The Chécatica River (Rivière Chécatica) is a salmon river in the Côte-Nord region of Quebec, Canada. It empties into the Gulf of Saint Lawrence.

==Location==

The Chécatica River is about 30 km long, and runs from north to south.
In some sections it widens into lakes, including Lake Chécatica.
It enters Jacques-Cartier Bay on the Saint Lawrence about 80 km west of Blanc-Sablon.
The bay is a waterbody with an irregular outline, containing many points, inlets and islands.
Chécatica Island is at the entrance to the bay.
Along the coast to the west, near one of the inlets, there is a small hamlet named Shekatika.
The mouth of the Chécatica River is in the municipality of Saint-Augustin in Le Golfe-du-Saint-Laurent Regional County Municipality.

==Name==

The Innu call the river Netshikatikau Hipis or Netsheskatakau Shipis.
According to Father Georges Lemoine the name comes from shikatikau and means there are bushes beside the water.
Variants include Ouescatacou and Ouescatacouau.
On his first voyage in 1534 Jacques Cartier went by shallop to Chécatica, which he called Port de Jacques-Cartier.
He found indigenous people in quite large numbers.

Cartier himself did not comment on the number of people he encountered saying only:
 "There are people on this coast whose bodies are fairly well formed but they are wild and savage folk.
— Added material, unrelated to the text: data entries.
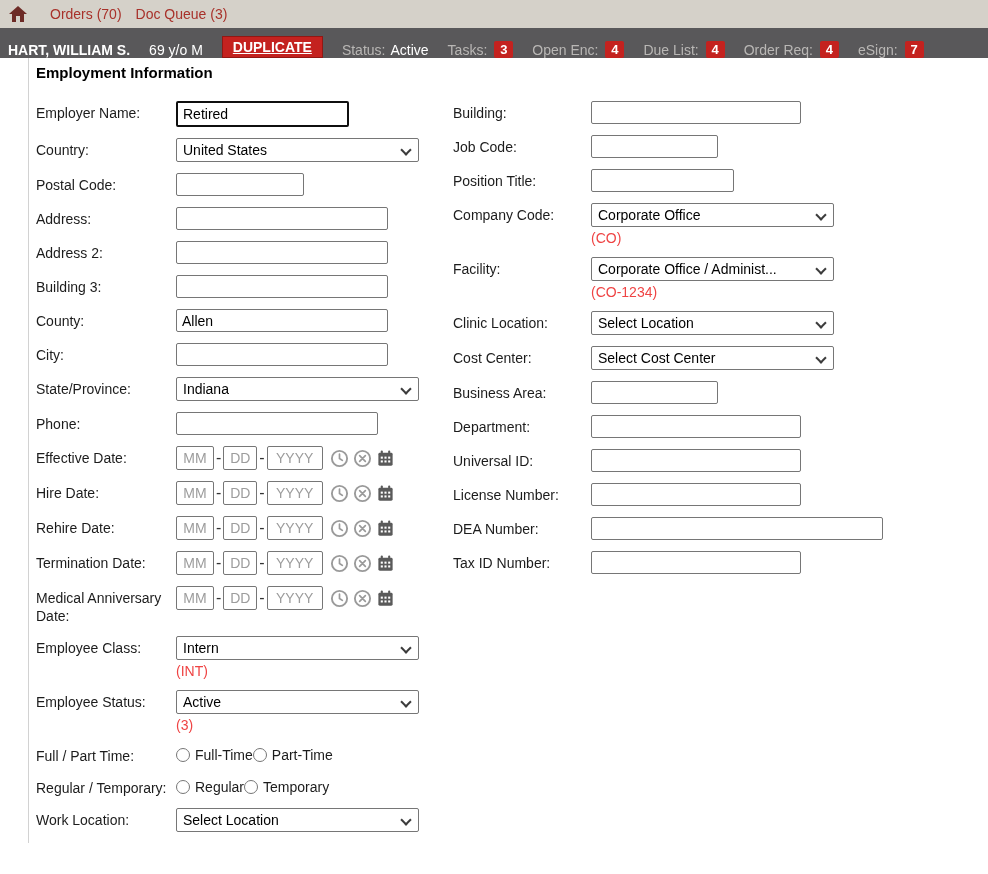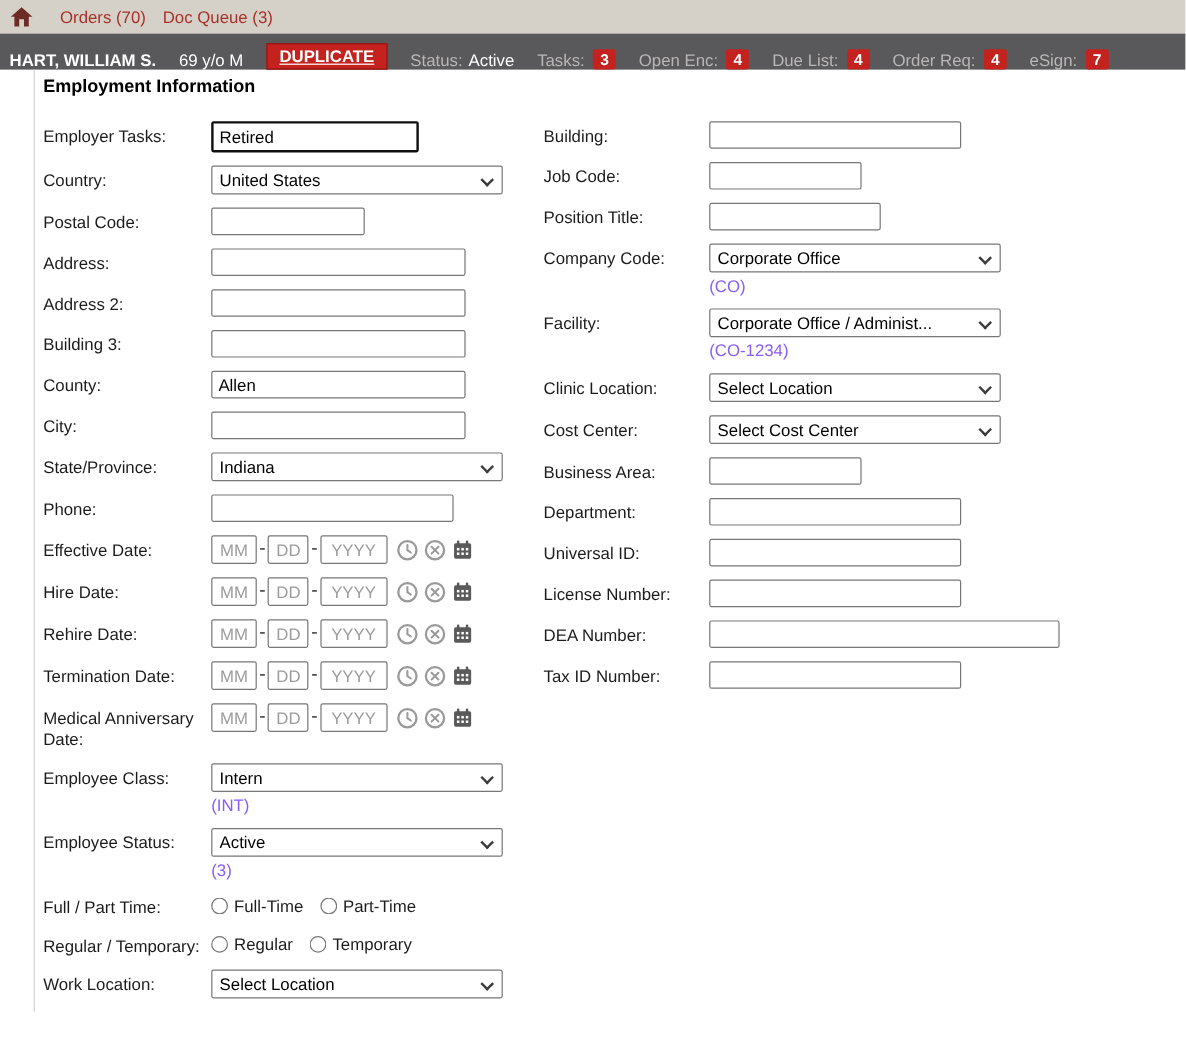"Employer Tasks:" label.lbl { text: Tasks -> Name }
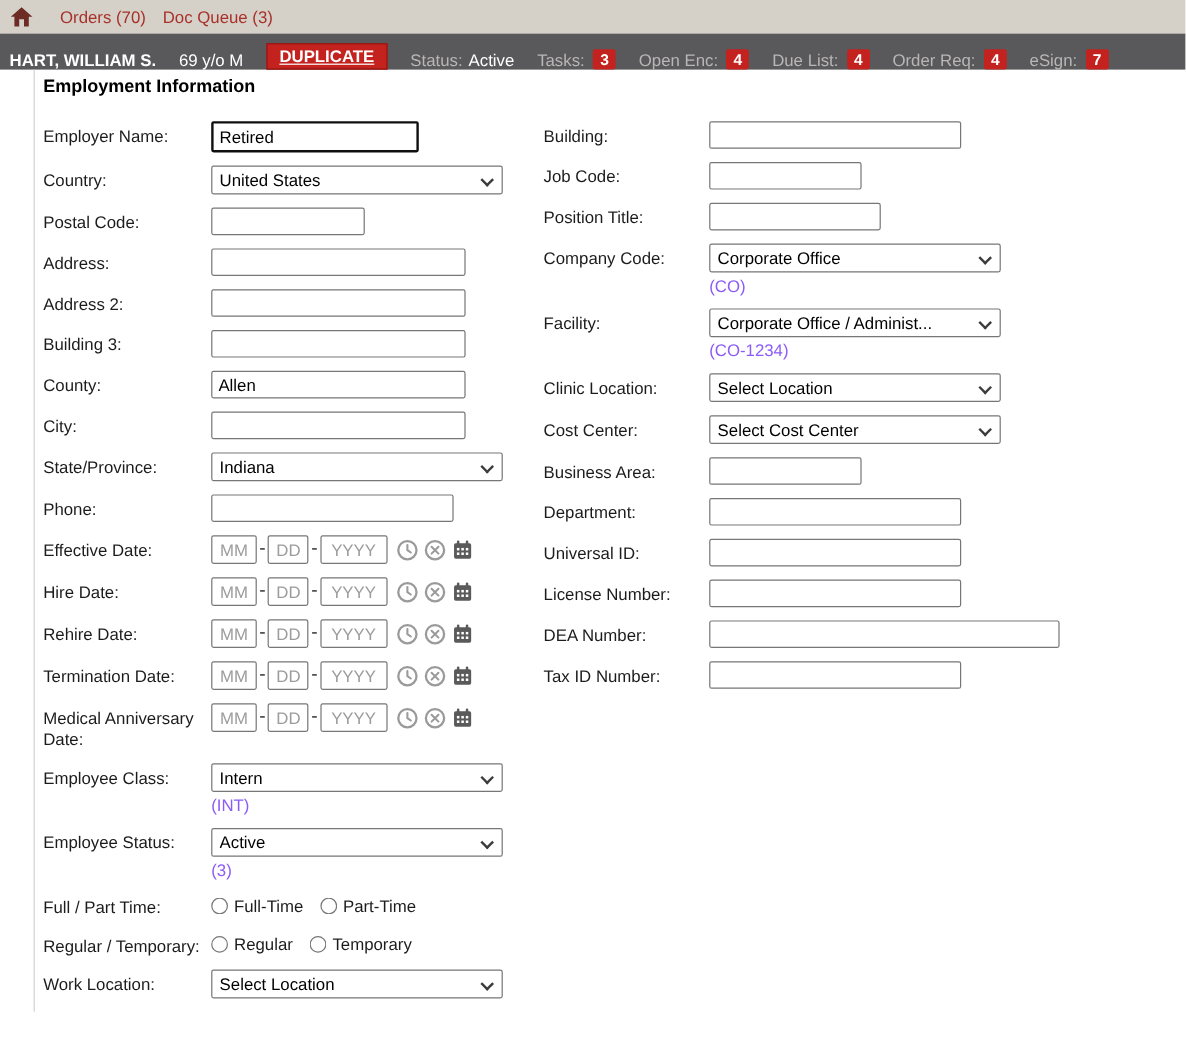"(CO)" .code { color: #8b5cf6 -> #ef4444 }
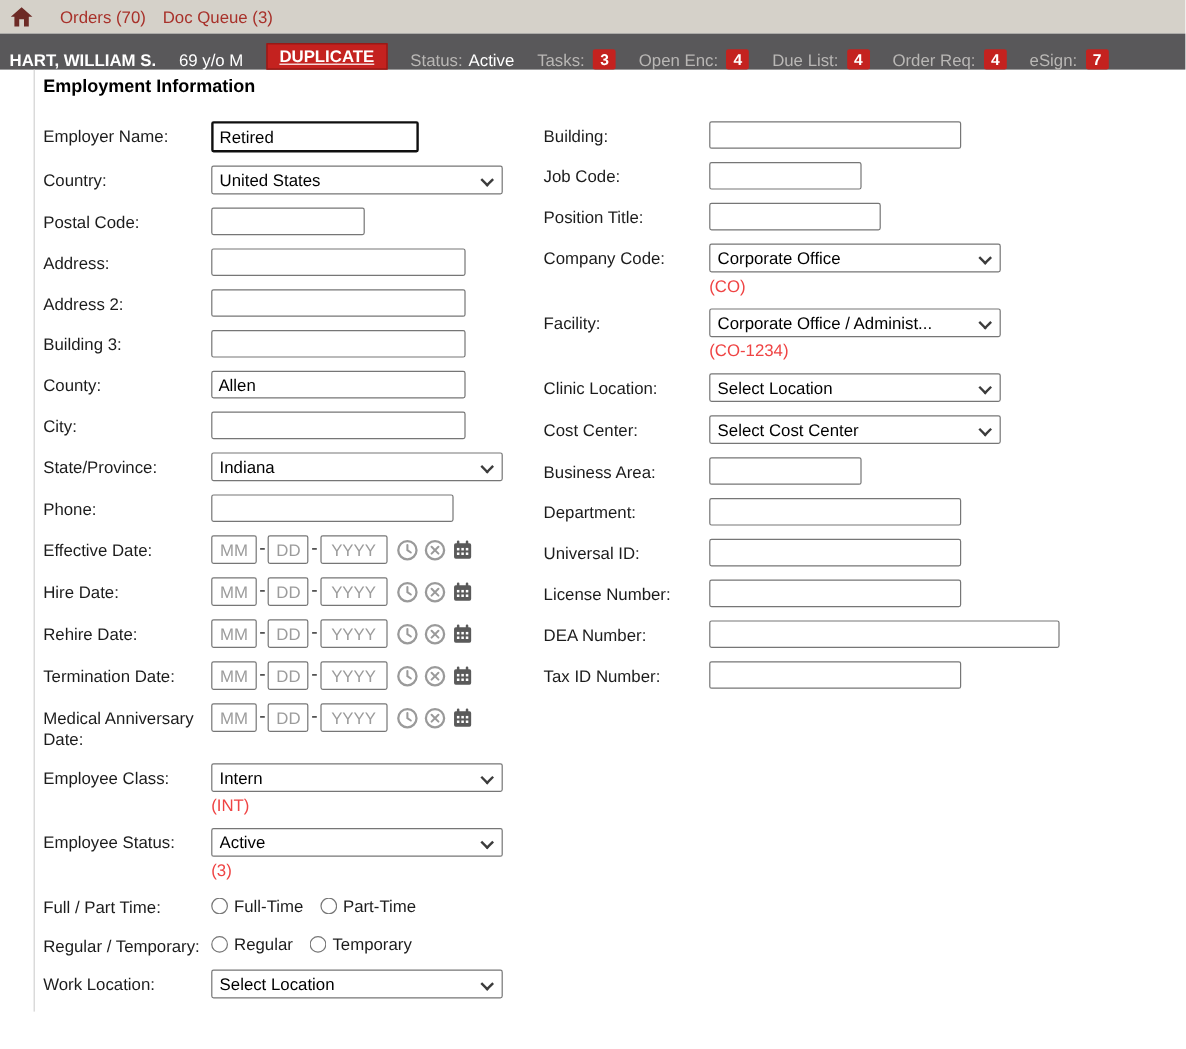"Full-Time" .radios { gap: 14px -> none }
They wear their hair tied up on the top of their heads like a handful of twisted hay, with a nail or something of the sort passed through the middle, and into it they weave a few bird’s feathers. They clothe themselves with the furs of animals, both men as well as women; but the women are wrapped up more closely and snuggly in their furs; and have a belt about their waists. They [all] paint themselves with certain tan colours. They have canoes made of birchbark in which they go about, and from which they catch many seals. Since seeing them [the Indians], I have been informed that their home is not at this place but that they come from warmer countries to catch these seals and to get other food for their sustenance."

==Basin==

The river basin covers 193 km2.
It lies between the basins of the Coxipi River to the west and the Napetipi River to the east.
It is partly in the unorganized territory of Petit-Mécatina and partly in the municipality of Saint-Augustin.

A map of the ecological regions of Quebec shows the river in sub-regions 6o-T, 6n-T and 6m-T of the east spruce/moss subdomain.
In 2002 the northern part of the river, to the east of Lake Tooker, was in territory that was seriously affected by hemlock looper moths (Lambdina fiscellaria).
The river is recognized as an Atlantic salmon river.
There are also brook trout in the river.